Cook's Treat
When I was a kid, my mom always roasted chicken legs in the oven before handing them over to my dad to finish on the barbecue. Once the chicken was brushed with sauce and sizzling on the grill, Dad would dive into the roasting pan with a piece of soft white bread, mopping up chicken fat and bits of caramelized skin. “Cook’s treat,” he called it, and my siblings and I would gather at the strategic moment, our own pieces of bread at the ready.
In my brother’s kitchen, where together we cook the elaborate meals our family loves, cook’s treat might be the crispy, fatty end slice of a sirloin steak, or a spoonful of caramelized onion, or the piece of roasted potato that got a little too browned.
The cook’s treat is never on the menu, and the people in the living room don’t know what’s going down in the kitchen as each succulent tidbit is offered from one cook to another on the tip of a knife or off the side of the cutting board. The back-of-house sharing is part of the savor.
In professional kitchens, the cook’s treat is the misshapen cookie, the cheesy bits that fall off the pizza and melt on the tray, or the whipped cream left behind in the pastry bag. At the Chocolate Claim in Whitehorse, closed now (though chef Glenys Baltimore still stocks local stores with cakes under the name “The Claim”), there used to be a slim orange box on a shelf in the chocolate room. You just had to open the door partway, reach in, curl your fingers around a rejected truffle, and pop it into your mouth. It was all with the blessing of the owner, José Janssen, who knew how to keep her kitchen happy.
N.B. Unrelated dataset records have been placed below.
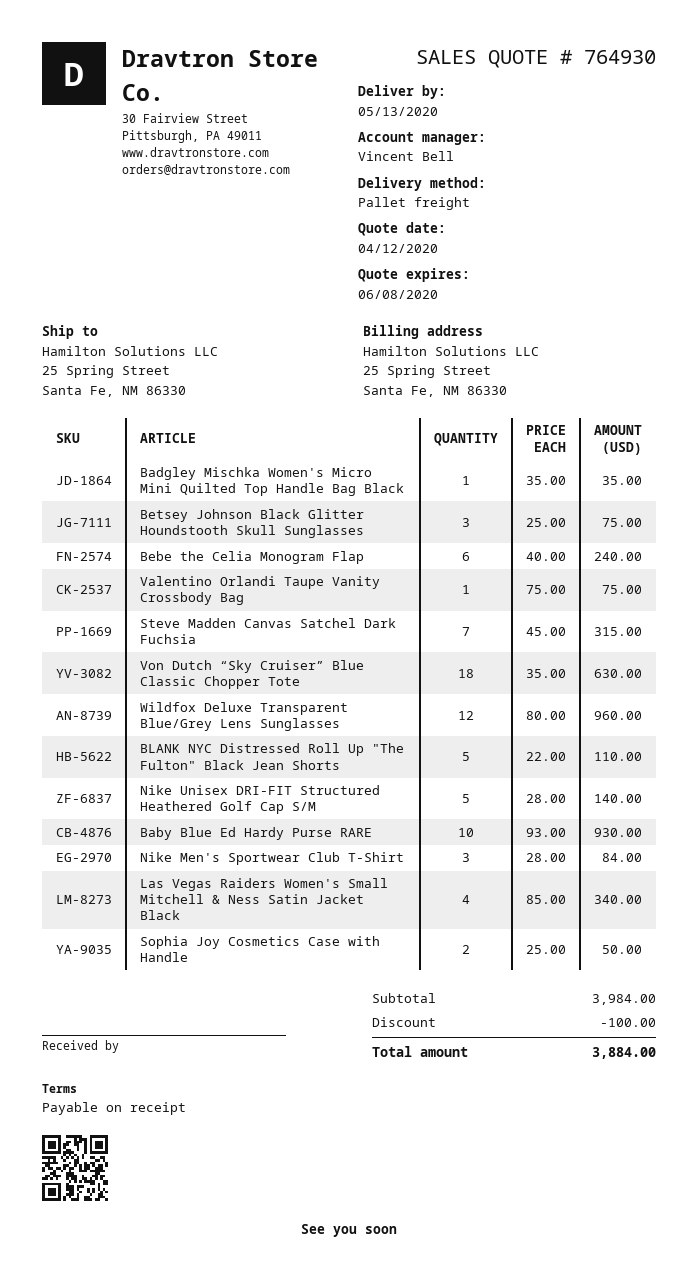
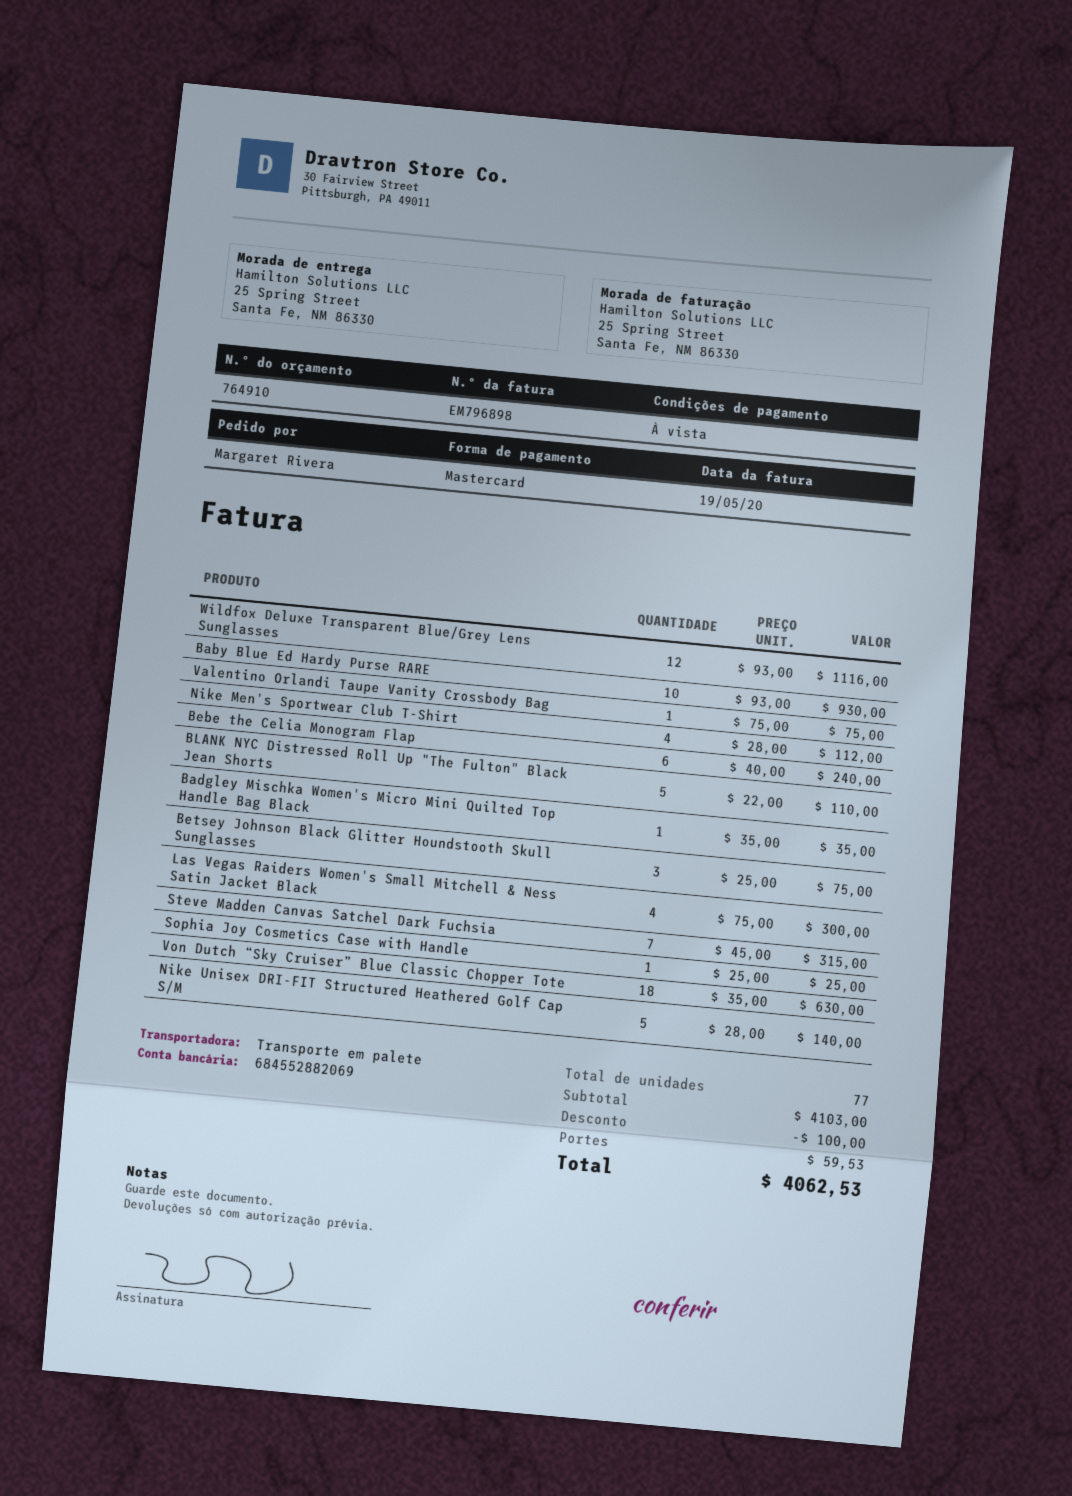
quote number: 764930 -> 764910
Wildfox Deluxe Transparent Blue/Grey Lens Sunglasses: 12 x 80.00 = 960.00 -> 12 x 93.00 = 1116.00
Nike Men's Sportwear Club T-Shirt: 3 x 28.00 = 84.00 -> 4 x 28.00 = 112.00
Las Vegas Raiders Women's Small Mitchell & Ness Satin Jacket Black: 4 x 85.00 = 340.00 -> 4 x 75.00 = 300.00
Sophia Joy Cosmetics Case with Handle: 2 x 25.00 = 50.00 -> 1 x 25.00 = 25.00
subtotal: 3984.00 -> 4103.00
shipping: none -> 59.53
total: 3884.00 -> 4062.53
At this time of year, the cook’s treat I like most after a long day of holiday kitchen prep is a single shortbread with a whiskey cocktail, often enjoyed in solitude when the counters are clean, the dishwasher’s running, and the rest of the household is fast asleep.
This December I am thinking a lot about my friend and collaborator, Jennifer Tyldesley, she of Free Pour Jenny’s bitters fame. In December of 2017, Jenn and I published our book Cold Spell, a slim volume of cocktails and savories suitable for a northern winter. While we were testing recipes for that book, many cook’s treats were traded back and forth, and often they were liquid. While we were testing recipes for that book, Jenn taught me a great deal about cocktail and food pairings, and much about artisanal liquors, amaros, and spirits in all the years since.
Jenn moved to Vancouver Island last spring, and I miss her greatly. (I’m happy to report her online shop is still open, and yes, you can order her Solstice Bitters for delivery.) I think of Jenn every time I sip a Holiday Almond, which I only drink in December, and savor a quiet cook’s treat of Cold Spell spiced nuts while the snow falls gently in the gathering dark.